I wrote about Dorothy Day and The Catholic Worker in my second article published in The Nation magazine (“Miracle in the Bowery”) and I got to be friends with some of the young volunteers who had come from all across the country to live and work there – Michael Harrington, who went on to write The Other America that inspired the LBJ poverty program, and Ned O’Gorman, the poet who wrote reviews for Commonweal magazine. I also met Mary Ann McCoy, Eileen Fantino and Helen Russell, who had started a day care center for children in East Harlem, where I went to live and write my first book Island in the City: The World of Spanish Harlem.
After my article about The Catholic Worker came out in The Nation, Dorothy wouldn’t speak to me. I was shocked, because I had praised her and her work. Finally, I learned that she was upset that I had cited a fact from her Bohemian past that I had learned from Malcolm Cowley’s book Exile’s Return, about the writers who had lived in Paris in the ‘Twenties and came home to America in the next decade. Cowley had written that in the Village in the ‘Twenties, “Dorothy Day was the only one who could drink Eugene O’Neill under the table.” I though that was a great achievement; she felt it glamorized the destructive fantasy of my era of the ‘Fifties that drinking yourself to an early death was a literary achievement. I hope that anecdote does not derail the movement for her canonization which began in the ‘Seventies and continues to this day.

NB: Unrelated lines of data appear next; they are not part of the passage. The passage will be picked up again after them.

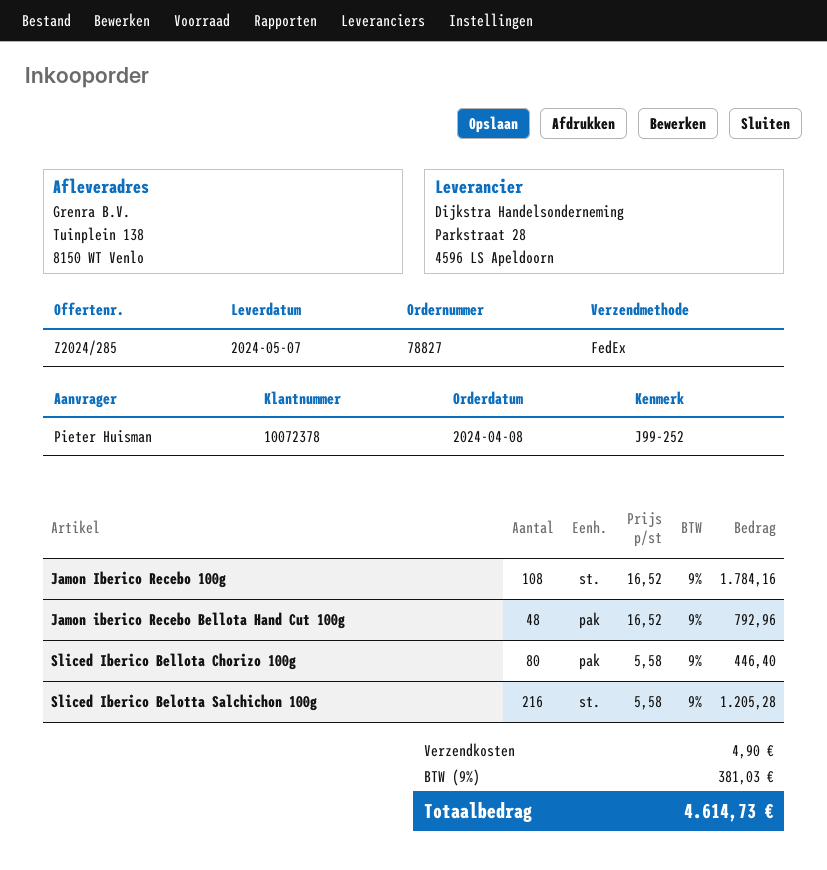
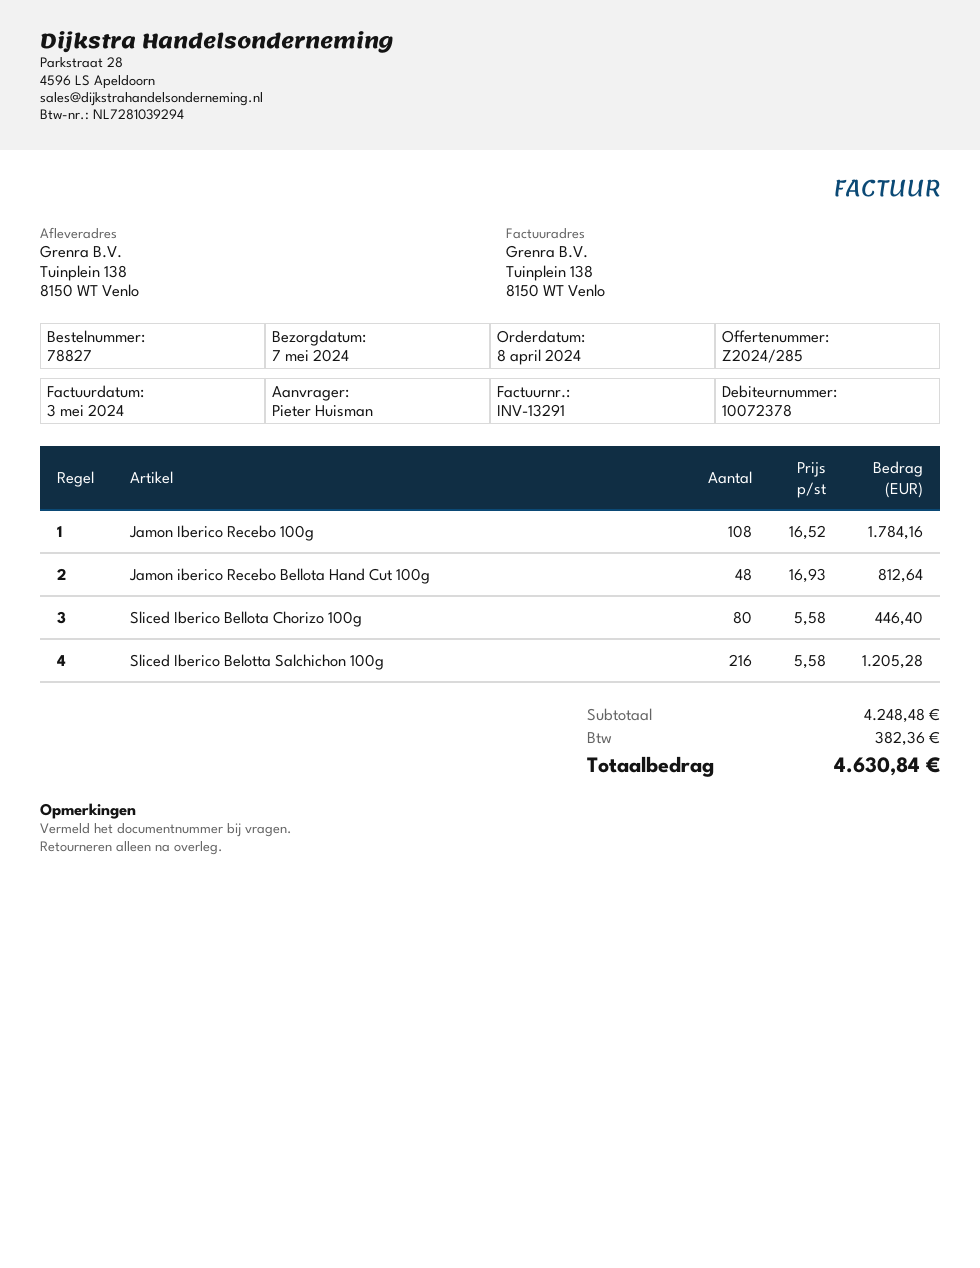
Jamon iberico Recebo Bellota Hand Cut 100g: 48 x 16.52 = 792.96 -> 48 x 16.93 = 812.64
shipping: 4.90 -> none
tax: 381.03 -> 382.36
total: 4614.73 -> 4630.84

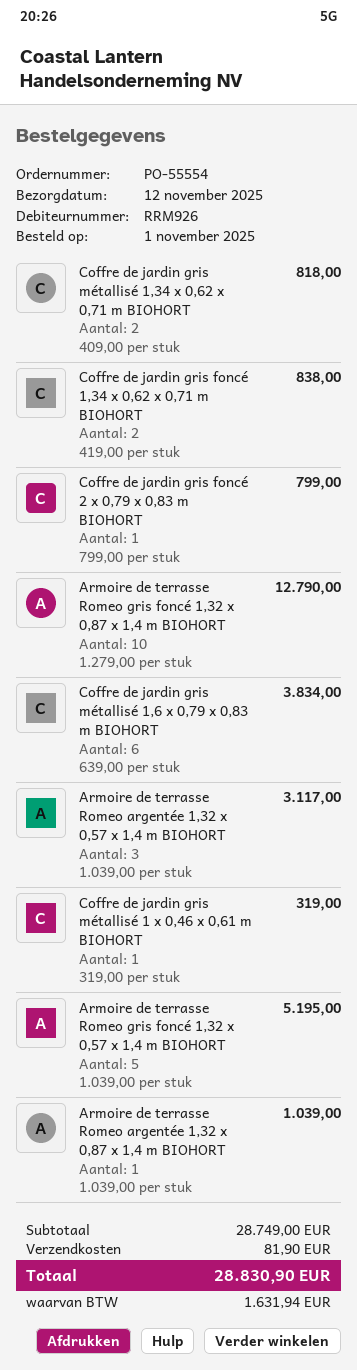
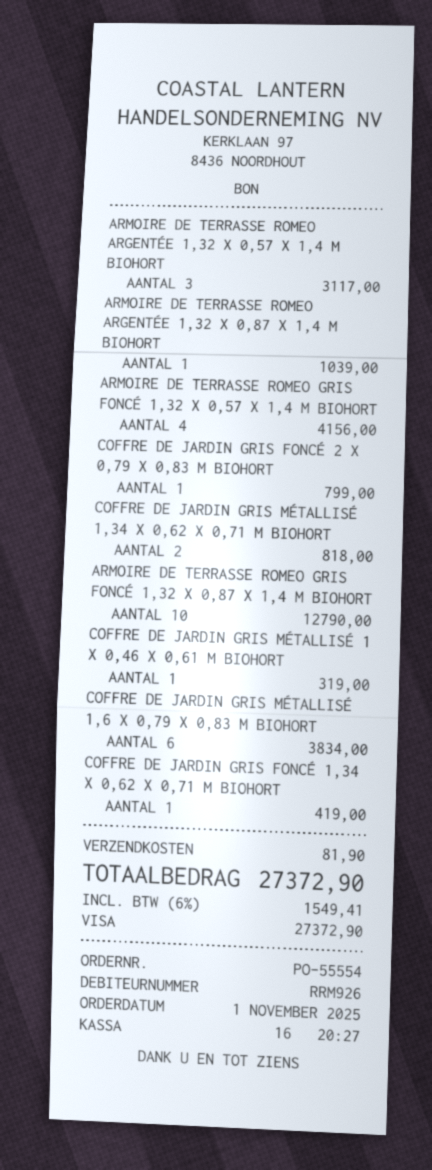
Coffre de jardin gris foncé 1,34 x 0,62 x 0,71 m BIOHORT: 2 for 838.00 -> 1 for 419.00
Armoire de terrasse Romeo gris foncé 1,32 x 0,57 x 1,4 m BIOHORT: 5 for 5195.00 -> 4 for 4156.00
tax: 1631.94 -> 1549.41
total: 28830.90 -> 27372.90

Pope Francis became the first pontiff to comment on Dorothy Day in September of 2015 when he spoke to the U.S. Congress and Supreme Court. He spoke of the challenges of environmental collapse, poverty and migration, and singled out four Americans who gave us “a way of seeing and interpreting reality” that he said is desperately needed in our time: Abraham Lincoln, Martin Luther King, Jr., Thomas Merton, and Dorothy Day.
The information on the Pope’s talk to Congress is from the excellent new biography Dorothy Day: Dissenting Voice of the American Century by John Loughery and Blythe Randolph (Simon and Schuster).
Dan, did you ever have a chance to read The Nation– A Biography (The First 150 Years), by D.D. Guttenplan. there you are on page 147 et seq!